The building church vs. internet church vs. alternative locations for church debate is one that has become the new dividing line in the 21st-century church. By many individuals’ standards, even The Essential Church, a fully internet-connected church, is unbiblical, opposed to the Word of God, and a church of my own devising. And yet, what would you say if I told you that the Lord spoke to me back in mid-July to form this internet church?
What if the Lord told me to found an internet church, one that would be accessible online and aid those who are sick, shut-in, and shut-out of traditional building churches, who need somewhere to go and worship, some assembly in which to reside that won’t condemn them because they aren’t popular, the church favorite, or have enough deep connections? Sure, you can’t measure what I say when I tell you that God told me, but I can. I know how the Lord spoke to me. He spoke to me the same way He spoke to me 15 years earlier when He told me that I was called to preach the gospel? He asked me a “what if” question then, and He asked me something akin to the same 4 months ago.

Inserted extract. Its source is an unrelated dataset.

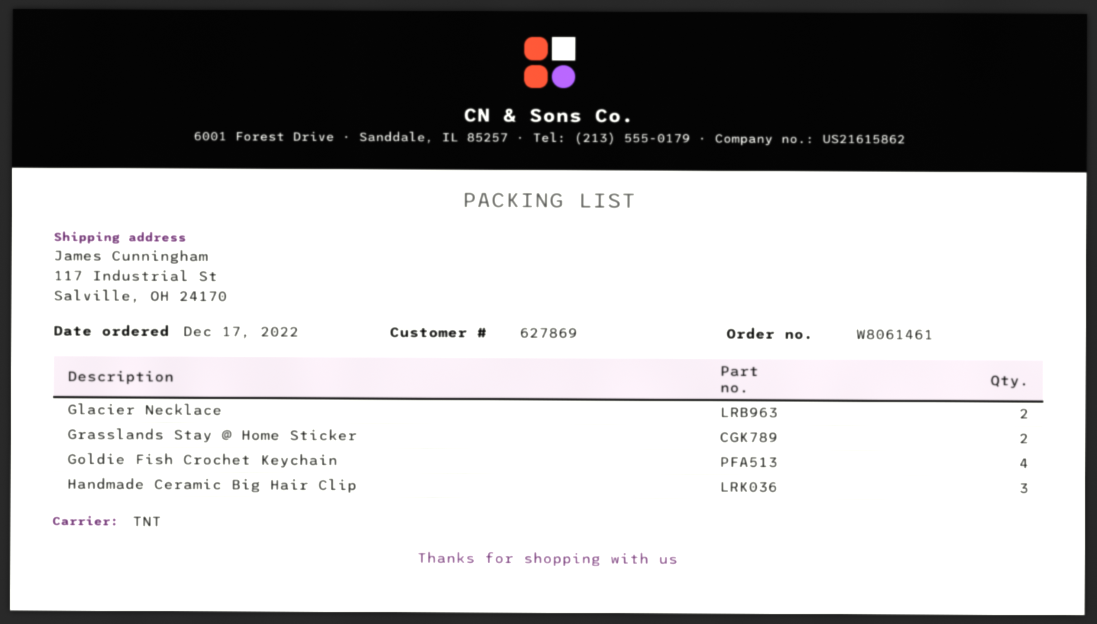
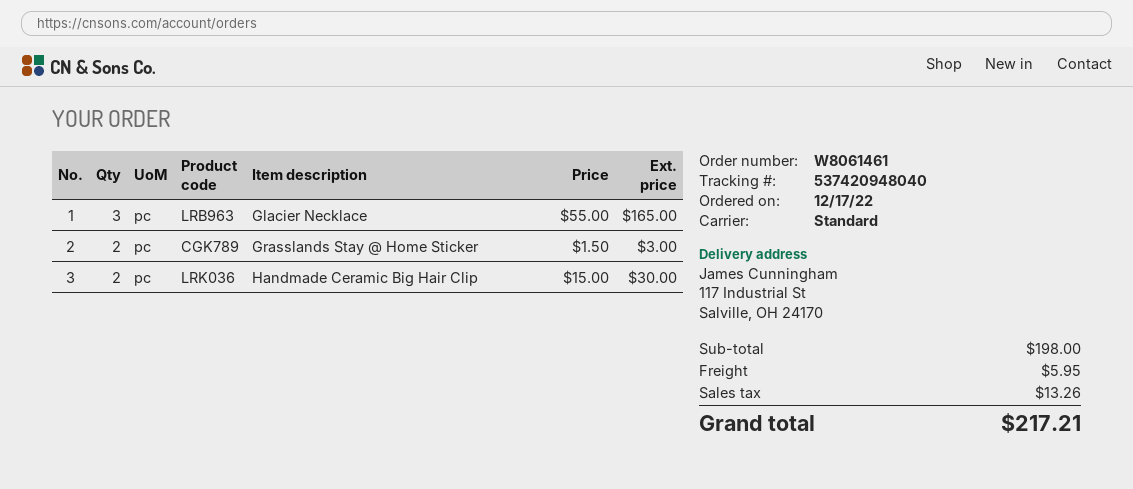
shipping method: TNT -> standard
Glacier Necklace: 2 -> 3
Goldie Fish Crochet Keychain: 4 -> none
Handmade Ceramic Big Hair Clip: 3 -> 2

And I pose a question to you today: What if the commenters who chided the theologian in question were wrong themselves, even if they pointed to a few verses in the Bible? Some believe that heresy and spiritual waywardness come about because of the absence of Scripture, but today, even having scriptural support that one twists to his or her advantage can be labeled “heresy” or spiritual waywardness as well. Because one points to the Bible and quotes a verse doesn’t mean that the individual is right in his or her claims.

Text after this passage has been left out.